Le fait que les deux chambres du Congrès soient traversées par des clivages partisans profonds rend cette unanimité d'autant plus frappante. Sur un sujet aussi sensible que la régulation des actifs numériques, où les positions divergent souvent selon les lignes de parti, voir un démocrate et une républicaine cosigner un même texte sans susciter la moindre objection constitue un signal politique fort. Gallego et Lummis ont introduit la résolution en affichant une convergence de vues sur la nécessité de ne pas réhabiliter le fondateur de FTX.
Lummis, figure de proue des défenseurs des actifs numériques au Congrès, envoie ainsi un signal clair : la fraude FTX ne bénéficiera d'aucune réhabilitation politique, quelle que soit l'orientation de l'administration Trump sur le secteur. En s'associant à cette résolution, elle distingue explicitement le soutien aux cryptomonnaies en tant que classe d'actifs de toute indulgence envers les acteurs condamnés pour fraude massive. Le message adressé à l'administration est sans ambiguïté : accorder une grâce à Samuel Bankman-Fried serait perçu, y compris par les alliés du secteur crypto au Congrès, comme une faute politique.
11 milliards de confiscation, un appel rejeté, une seule porte encore ouverte
Le dossier judiciaire de SBF est désormais verrouillé côté tribunaux. L'ordonnance de confiscation prononcée lors de son procès porte sur 11 milliards de dollars, dont environ 8 milliards directement volés aux clients de FTX. Son appel a été rejeté par une cour fédérale le 12 juin 2026. Il ne lui reste qu'un recours : une grâce présidentielle accordée par Donald Trump.
C'est précisément ce que le Sénat ne peut pas bloquer. Une résolution du Congrès n'a aucune force contraignante sur le pouvoir de grâce, prérogative exclusive du président américain. Le texte adopté le 15 juillet n'est donc pas une interdiction juridique, mais une pression politique formalisée, destinée à rendre toute clémence de Trump politiquement coûteuse. La résolution ne modifie pas l'équilibre des pouvoirs constitutionnels : Trump conserve juridiquement toute latitude pour agir.

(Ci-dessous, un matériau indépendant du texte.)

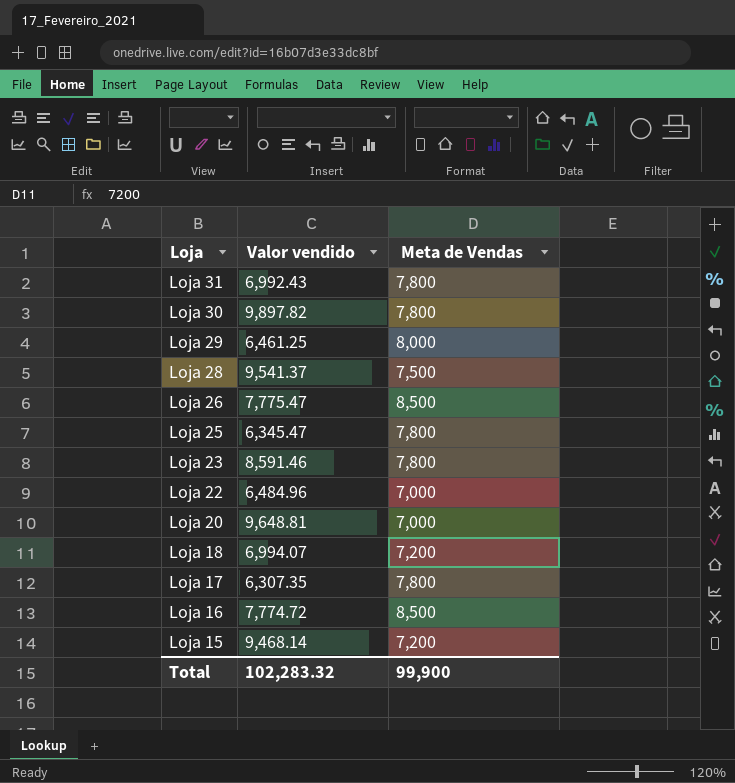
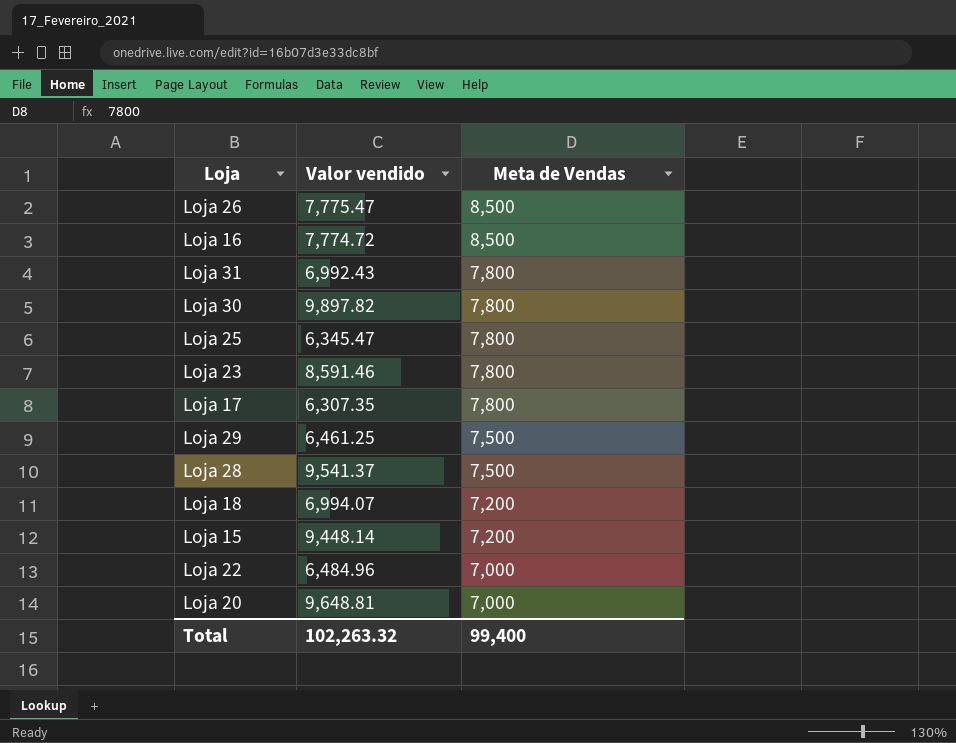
row order: Loja descending -> Meta de Vendas descending
Loja 29 | Meta de Vendas: 8,000 -> 7,500
Loja 15 | Valor vendido: 9,468.14 -> 9,448.14
Total | Valor vendido: 102,283.32 -> 102,263.32
Total | Meta de Vendas: 99,900 -> 99,400

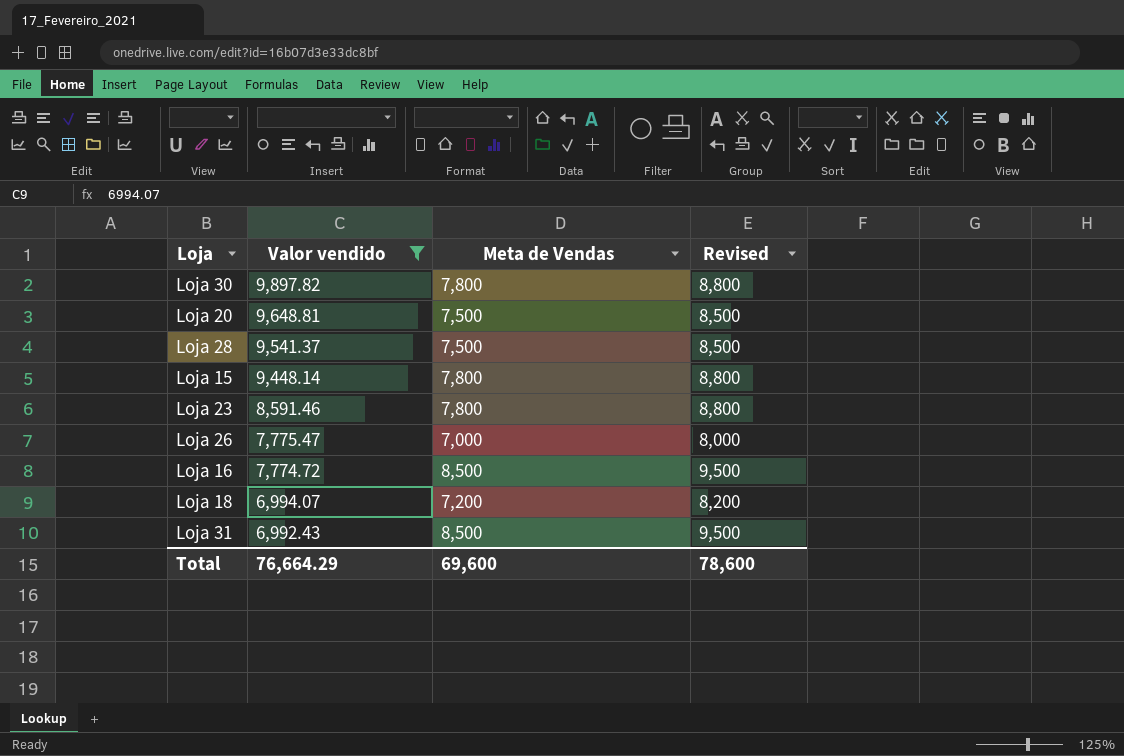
filter: none -> Valor vendido >= 6,992.43
row order: Meta de Vendas descending -> Valor vendido descending
column Revised | formula: none -> [Meta de Vendas] + 1000
Loja 20 | Meta de Vendas: 7,000 -> 7,500
Loja 15 | Meta de Vendas: 7,200 -> 7,800
Loja 26 | Meta de Vendas: 8,500 -> 7,000
Loja 31 | Meta de Vendas: 7,800 -> 8,500
Total | Valor vendido: 102,263.32 -> 76,664.29
Total | Meta de Vendas: 99,400 -> 69,600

Ce que le Sénat a fait, c'est formaliser publiquement et de manière bipartisane le coût politique qu'une telle décision entraînerait.
Cette distinction entre portée juridique et portée politique est centrale pour comprendre la manoeuvre. En adoptant le texte par consentement unanime, le Sénat s'assure qu'aucun sénateur ne pourra prétendre avoir ignoré la position collective de la chambre. Toute grâce accordée après ce vote serait prise en connaissance de cause, face à une opposition formellement exprimée des deux côtés de l'hémicycle.
Les marchés de prédiction reflètent cet état du rapport de force. La cote d'une grâce accordée avant le 31 juillet est donnée à 0% et celle d'une libération de SBF en 2026 à 4%. Par contraste, la probabilité que Trump accorde une grâce à quelqu'un avant le 31 juillet est donnée à 63%, ce qui souligne que la question n'est pas l'usage du pouvoir de grâce en général, mais bien son application au cas Bankman-Fried. La résolution bipartisane pèse sur la décision, même si elle ne la détermine pas juridiquement.